----- Information supplied -----
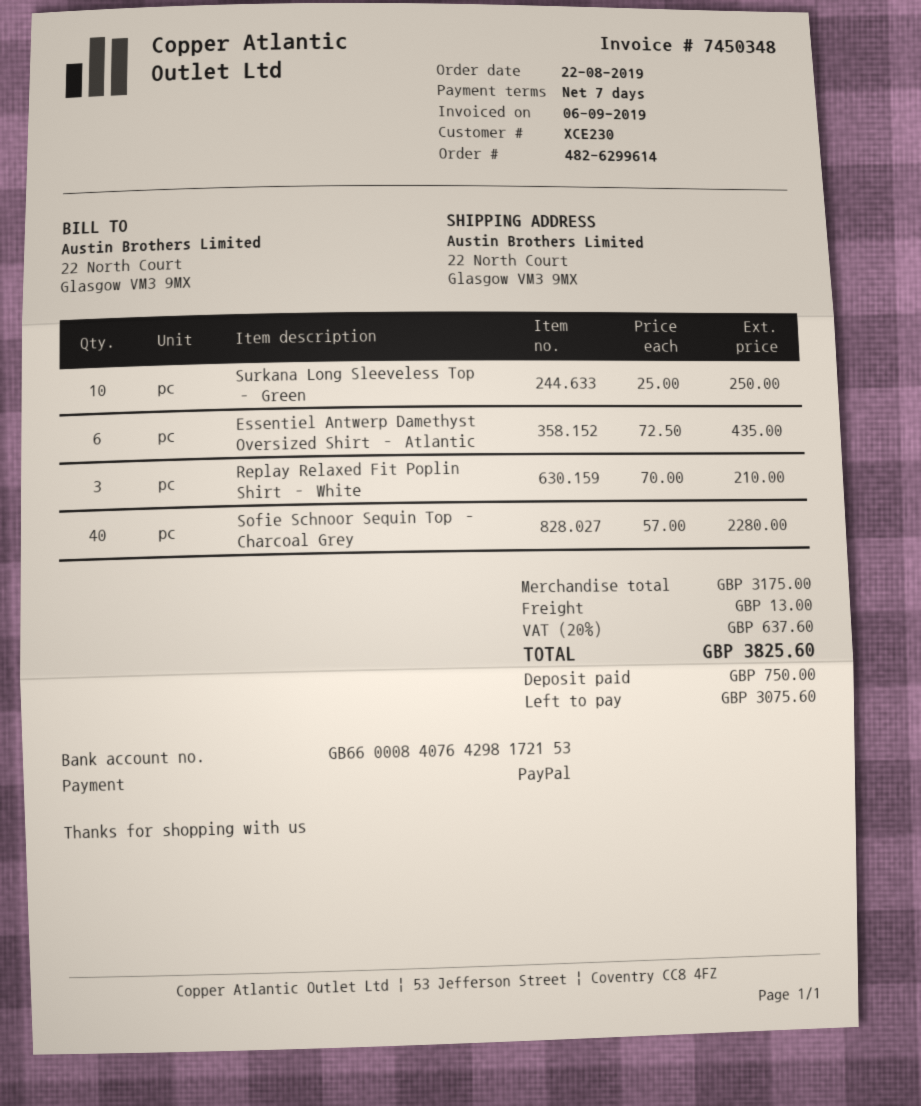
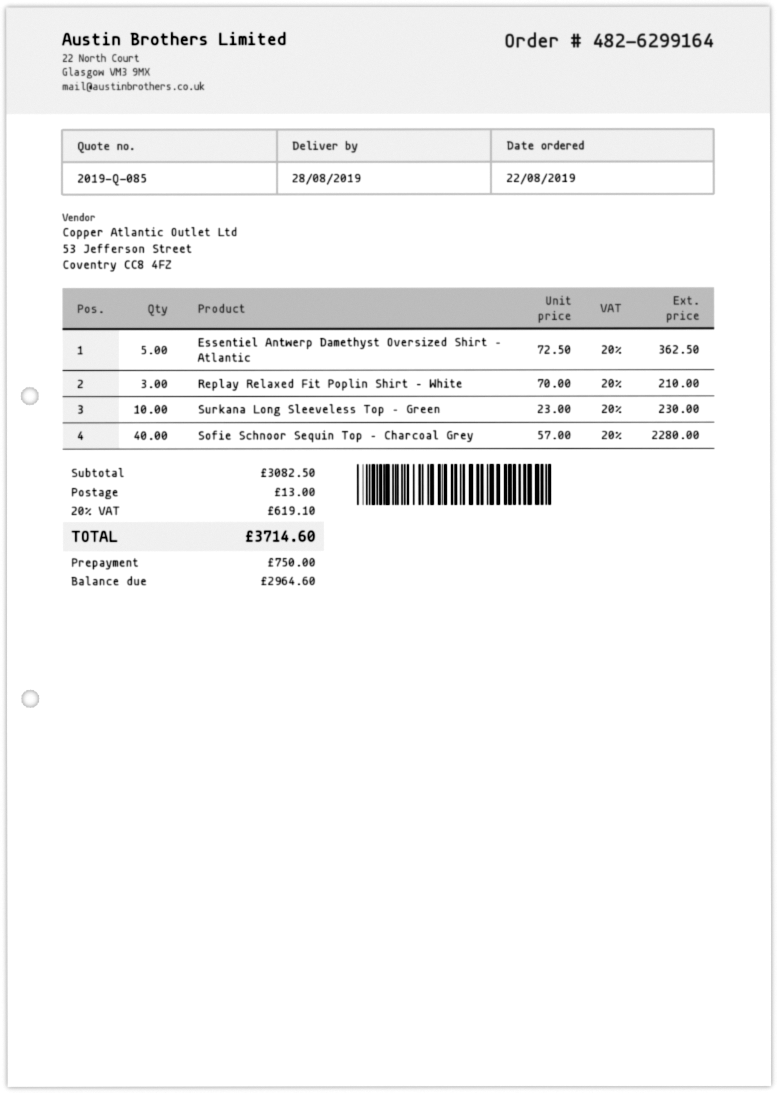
order number: 482-6299614 -> 482-6299164
Surkana Long Sleeveless Top – Green: 10 x 25.00 = 250.00 -> 10 x 23.00 = 230.00
Essentiel Antwerp Damethyst Oversized Shirt – Atlantic: 6 x 72.50 = 435.00 -> 5 x 72.50 = 362.50
subtotal: 3175.00 -> 3082.50
tax: 20% = 637.60 -> 20% = 619.10
total: 3825.60 -> 3714.60
balance: 3075.60 -> 2964.60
-----
§ **Exercise instructions**
If an entry contains an image, please omit that image and print everything else verbatim.

§ **The completed task**
order number: 482-6299614 -> 482-6299164
Surkana Long Sleeveless Top – Green: 10 x 25.00 = 250.00 -> 10 x 23.00 = 230.00
Essentiel Antwerp Damethyst Oversized Shirt – Atlantic: 6 x 72.50 = 435.00 -> 5 x 72.50 = 362.50
subtotal: 3175.00 -> 3082.50
tax: 20% = 637.60 -> 20% = 619.10
total: 3825.60 -> 3714.60
balance: 3075.60 -> 2964.60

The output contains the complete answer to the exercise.